Running Jupyter via command line on Windows

I have installed Jupyter on Windows 10, Python 3.x via

$ pip install jupyter

The installation works fine, even though I did restart the terminal.

But trying to run

$ jupyter notebook

gives the following error

'jupyter' is not recognized as an internal or external command, operable program or batch file.
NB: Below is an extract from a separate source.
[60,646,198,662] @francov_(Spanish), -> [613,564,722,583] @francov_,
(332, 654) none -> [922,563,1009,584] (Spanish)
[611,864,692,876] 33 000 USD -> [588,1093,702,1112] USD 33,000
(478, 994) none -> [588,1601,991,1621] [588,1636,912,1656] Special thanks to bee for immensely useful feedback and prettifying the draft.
How and where do I find the executable for Jupyter?


Solution 1:

If you are absolutely sure that your Python library path is in your system variables (and you can find that path when you pip install Jupyter, you just have to read a bit) and you still experience "command not found or recognized" errors in Windows, you can try:

python -m notebook

For my Windows at least (Windows 10 Pro), having the python -m is the only way I can run my Python packages from command line without running into some sort of error

Fatal error in launcher: Unable to create process using ' "

or

Errno 'THIS_PROGRAM' not found

Solution 2:

Please try either of these commands first;

$ py -m notebook
$ python -m notebook

for jupyterlab users

py -m jupyterlab

Otherwise

$ python -m pip install jupyter --user
$ jupyter notebook

If this does not work.

pip does not add jupyter directly to path for local.

The output from

$ which python
/c/Users/<username>/AppData/Local/Programs/Python/Python35-32/python

After some digging I found a executable for jupyter in the folder:

C:\Users\<username>\AppData\Roaming\Python\Python35\Scripts\jupyter.exe

Difference between local and roaming folder

So if you want to be able to execute a program via command line, you need to add it into the %PATH variable. Here is a powershell script to do it. BE SURE TO ADD THE ";" before adding the new path.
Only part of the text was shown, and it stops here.